Problem with SVN filename encoding on Mac OS X

I have some filename with some Unicode character in it. All filenames on Mac OS X are UTF8 encoded. Also $LANG is set to en_US.UTF-8.

However, it seems svn has some problems with that:

az@ip212 1054 (Integration) %ls
Abbildungen                           Verbesserungsvorschläge_Applets.odt
AllgemeineAnmerkungen.rtf             Verbesserungsvorschläge_Applets.rtf
Geogebra                              Vorlagen
Texte
az@ip212 1055 (Integration) %svn ls
Abbildungen/
AllgemeineAnmerkungen.rtf
Geogebra/
Texte/
Verbesserungsvorschläge_Applets.rtf
Verbesserungsvorschläge_Applets.odt
Vorlagen/
az@ip212 1056 (Integration) %svn del Verb*.odt
svn: Use --force to override this restriction
svn: 'Verbesserungsvorschläge_Applets.odt' is not under version control
az@ip212 1057 (Integration) %svn status
?       Verbesserungsvorschläge_Applets.odt
!       Verbesserungsvorschläge_Applets.odt
az@ip212 1058 (Integration) %

As you can see, svn del does not recognize the filename. And even svn status gets confused about it.

How can I fix this? I also tried with LC_CTYPE=$LANG LC_ALL=$LANG LC=$LANG but no change.


Solution 1:

I got an answer from the Subversion mailinglist from B Smith-Mannschott:

This is a known issue.

http://subversion.tigris.org/issues/show_bug.cgi?id=2464

One poster on the comment thread to that issue suggested as follows:

Additional comments from Julian Mehnle Thu Aug 6 07:40:30 -0700 2009:

There is a work-around: install the "unicode_path" variant of the subversion MacPorts package:

$ sudo port install subversion +unicode_path

I haven't tried this myself.

// ben

It seems to work mostly for me but I am not sure what else is broken now.

I did some investigation into the Subversion source and it seems that UTF8 filename support is broken very badly. They kind of ignore the fact that a filename can have different representations in UTF8. They handle all such different representations as different filenames. MacOSX might change the representation internally and this is what Subversion confuses a lot -- and cannot handle.

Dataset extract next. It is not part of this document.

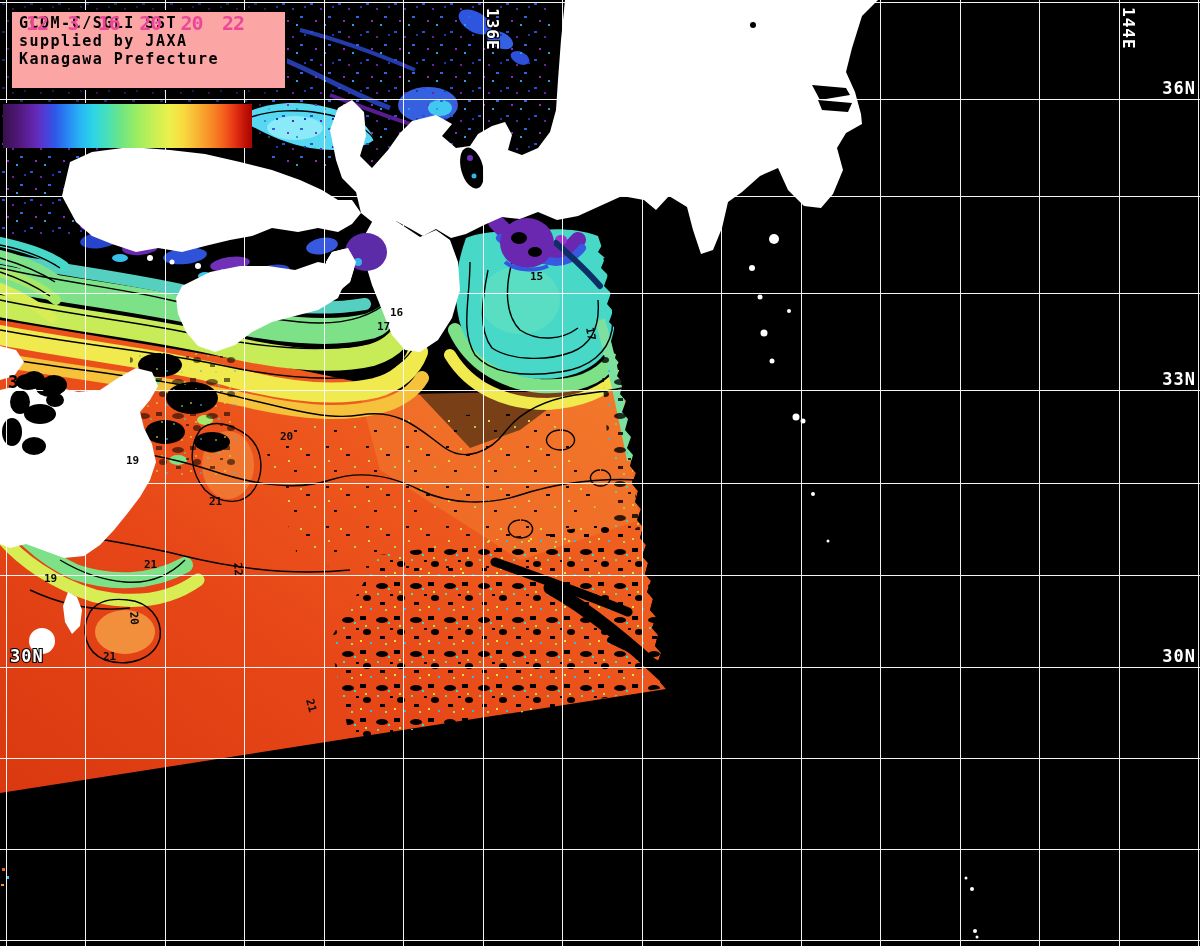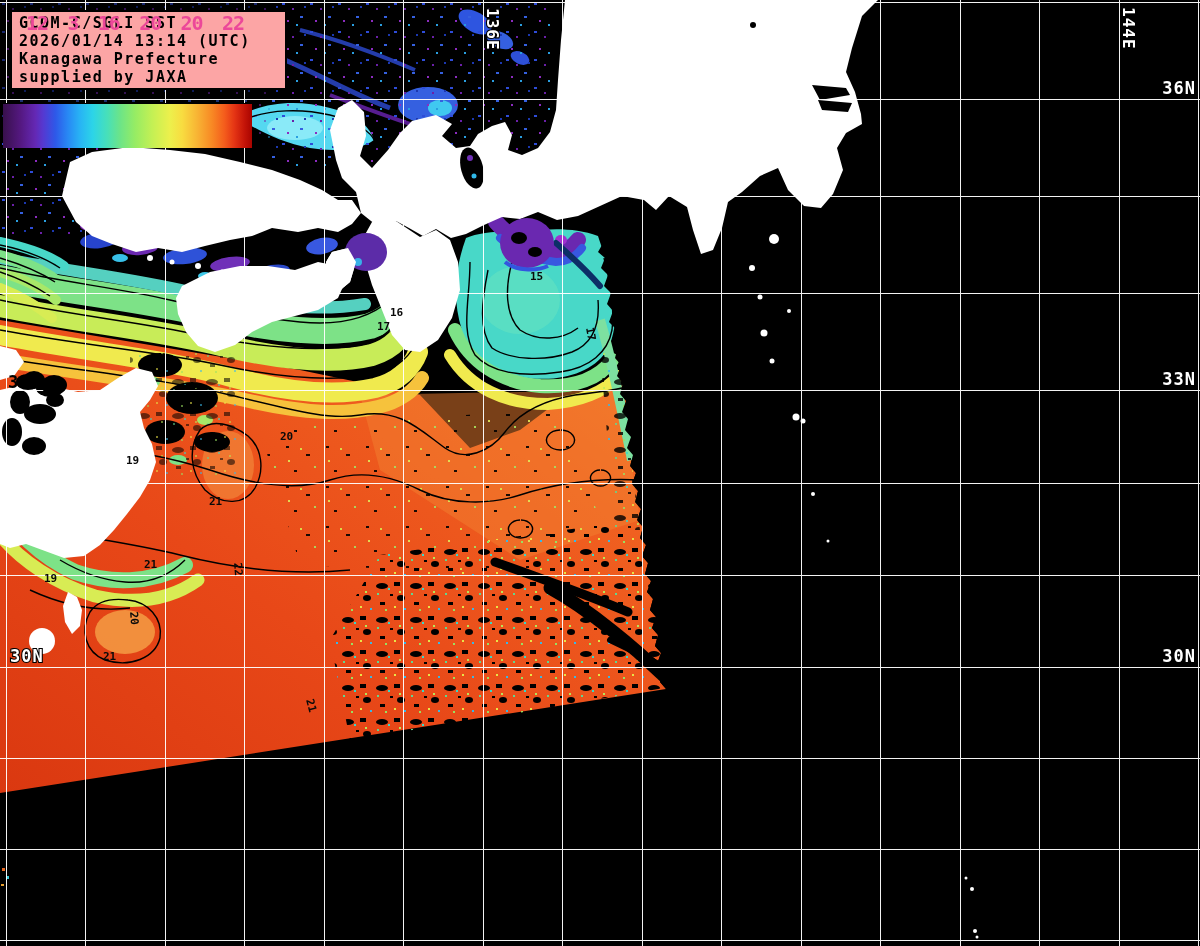"2026/01/14 13:14 (UTC)" div.tline { html: <div>2026/01/14 13:14 (UTC)</div> -> none }
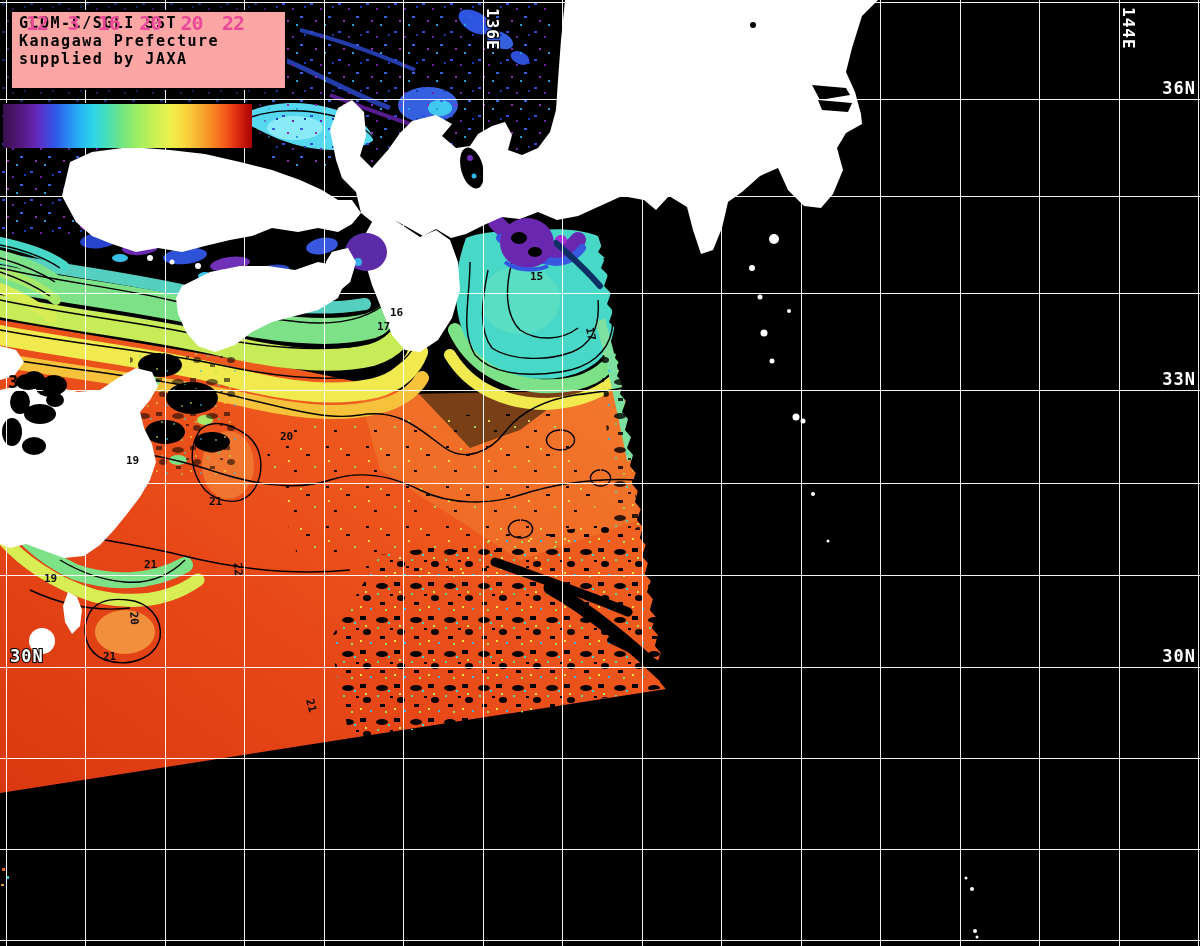"Kanagawa Prefecture" div.tline { order: before "supplied by JAXA" -> after "supplied by JAXA" }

You can see in their source that their path compare function is basically just a memcpy.

I tried to fix it but I am not really sure if I did or not (and I don't want to waste much more time into it -- it seems to work now but not sure about it).

Read the upstream bug report for more details and a follow-up discussion.

Solution 2:

As others have mentioned here and elsewhere, the root cause is as follows: For some characters, UTF-8 allows different ways to encode them (composed vs. decomposed). The file systems on macOS (HFS+ or APFS) encode filenames in the normalized decomposed form (NFD), while Subversion seems to use a different UTF-8 encoding when files are added.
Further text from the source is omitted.